((
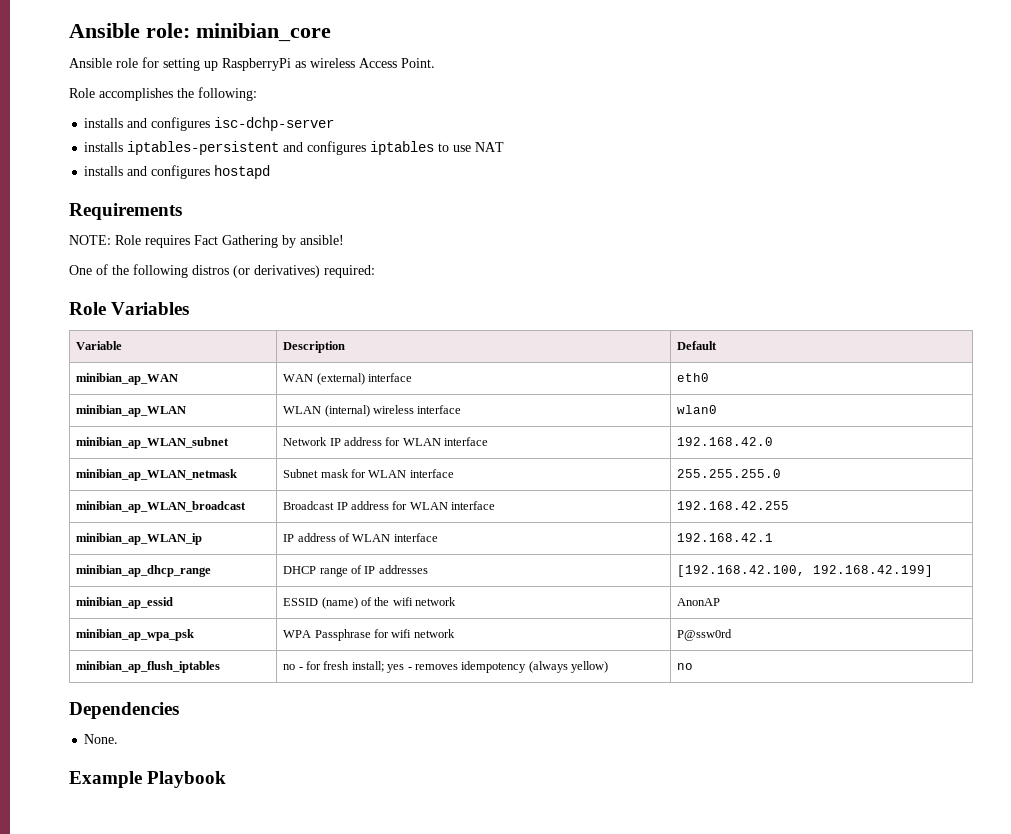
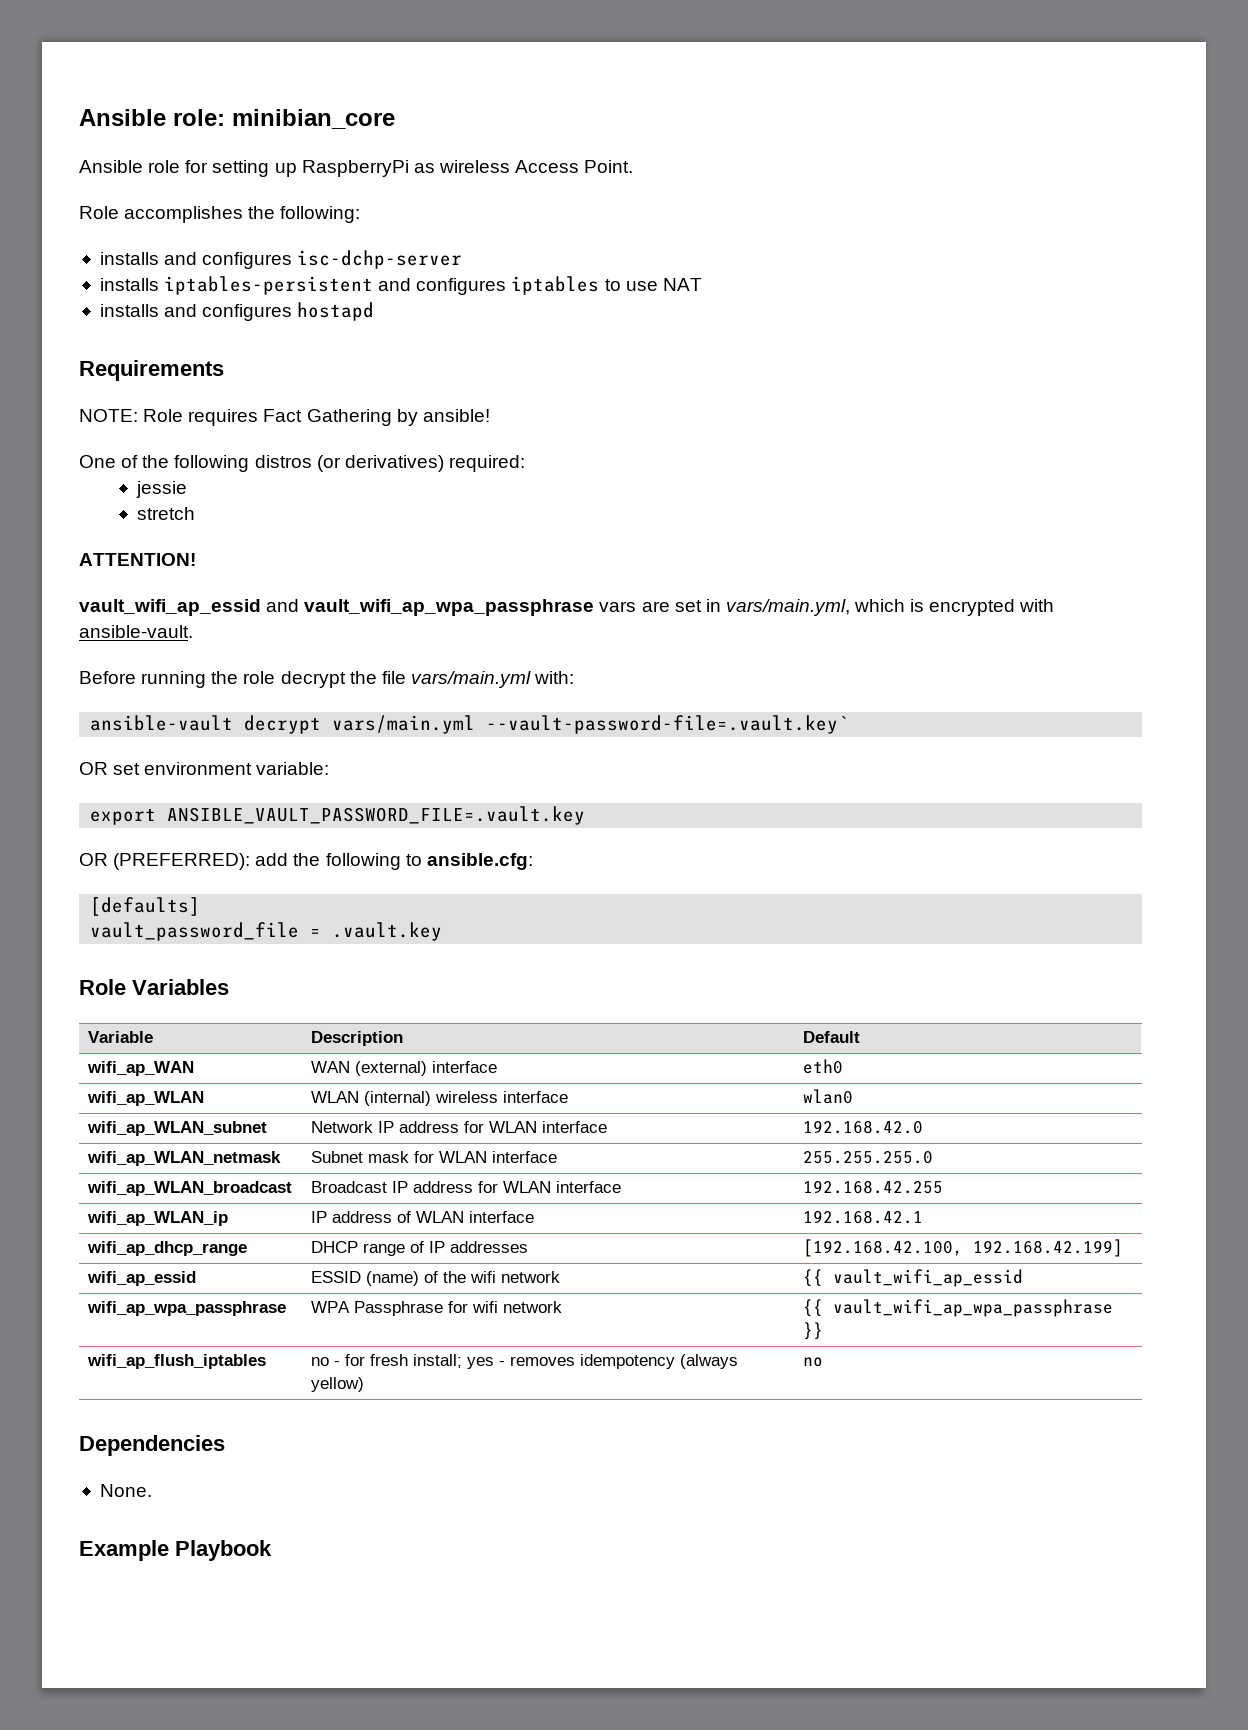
(375, 271) none -> [136,481,188,498] [137,507,196,520] [79,553,196,566] [79,599,1055,616] [79,625,193,638] [79,671,575,688] [90,715,850,734] [79,762,330,775] [90,806,586,825] [79,853,533,870] [90,897,201,916] [90,922,443,941] // jessie // stretch // ATTENTION! // vault_wifi_ap_essid and vault_wifi_ap_wpa_passphrase vars are set in vars/main.yml, which is encrypted with ansible-vault. // Before running the role decrypt the file vars/main.yml with: // ansible-vault decrypt vars/main.yml --vault-password-file=.vault.key` // OR set environment variable: // export ANSIBLE_VAULT_PASSWORD_FILE=.vault.key // OR (PREFERRED): add the following to ansible.cfg: // [defaults] // vault_password_file = .vault.key
[76,373,179,385] minibian_ap_WAN -> [87,1061,195,1076] wifi_ap_WAN
[76,405,187,417] minibian_ap_WLAN -> [87,1091,205,1106] wifi_ap_WLAN
[76,437,230,449] minibian_ap_WLAN_subnet -> [87,1121,268,1136] wifi_ap_WLAN_subnet
[76,469,238,481] minibian_ap_WLAN_netmask -> [87,1151,282,1166] wifi_ap_WLAN_netmask
[76,501,247,513] minibian_ap_WLAN_broadcast -> [87,1181,293,1196] wifi_ap_WLAN_broadcast
[76,533,203,545] minibian_ap_WLAN_ip -> [87,1211,229,1226] wifi_ap_WLAN_ip
[76,565,212,577] minibian_ap_dhcp_range -> [87,1241,248,1256] wifi_ap_dhcp_range
[76,597,174,609] minibian_ap_essid -> [87,1271,197,1286] wifi_ap_essid
[677,598,721,606] [76,629,195,641] AnonAP // minibian_ap_wpa_psk -> [803,1269,1024,1287] [87,1301,287,1316] {{ vault_wifi_ap_essid // wifi_ap_wpa_passphrase
[677,629,733,641] [76,661,221,673] P@ssw0rd // minibian_ap_flush_iptables -> [803,1299,1114,1317] [803,1322,824,1340] [87,1354,267,1369] {{ vault_wifi_ap_wpa_passphrase }} // wifi_ap_flush_iptables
))
> [WHAT THIS TASK INVOLVES] Please restate all of the listing above word for word, with no pictures.

> [WRITTEN ANSWER]
(375, 271) none -> [136,481,188,498] [137,507,196,520] [79,553,196,566] [79,599,1055,616] [79,625,193,638] [79,671,575,688] [90,715,850,734] [79,762,330,775] [90,806,586,825] [79,853,533,870] [90,897,201,916] [90,922,443,941] // jessie // stretch // ATTENTION! // vault_wifi_ap_essid and vault_wifi_ap_wpa_passphrase vars are set in vars/main.yml, which is encrypted with ansible-vault. // Before running the role decrypt the file vars/main.yml with: // ansible-vault decrypt vars/main.yml --vault-password-file=.vault.key` // OR set environment variable: // export ANSIBLE_VAULT_PASSWORD_FILE=.vault.key // OR (PREFERRED): add the following to ansible.cfg: // [defaults] // vault_password_file = .vault.key
[76,373,179,385] minibian_ap_WAN -> [87,1061,195,1076] wifi_ap_WAN
[76,405,187,417] minibian_ap_WLAN -> [87,1091,205,1106] wifi_ap_WLAN
[76,437,230,449] minibian_ap_WLAN_subnet -> [87,1121,268,1136] wifi_ap_WLAN_subnet
[76,469,238,481] minibian_ap_WLAN_netmask -> [87,1151,282,1166] wifi_ap_WLAN_netmask
[76,501,247,513] minibian_ap_WLAN_broadcast -> [87,1181,293,1196] wifi_ap_WLAN_broadcast
[76,533,203,545] minibian_ap_WLAN_ip -> [87,1211,229,1226] wifi_ap_WLAN_ip
[76,565,212,577] minibian_ap_dhcp_range -> [87,1241,248,1256] wifi_ap_dhcp_range
[76,597,174,609] minibian_ap_essid -> [87,1271,197,1286] wifi_ap_essid
[677,598,721,606] [76,629,195,641] AnonAP // minibian_ap_wpa_psk -> [803,1269,1024,1287] [87,1301,287,1316] {{ vault_wifi_ap_essid // wifi_ap_wpa_passphrase
[677,629,733,641] [76,661,221,673] P@ssw0rd // minibian_ap_flush_iptables -> [803,1299,1114,1317] [803,1322,824,1340] [87,1354,267,1369] {{ vault_wifi_ap_wpa_passphrase }} // wifi_ap_flush_iptables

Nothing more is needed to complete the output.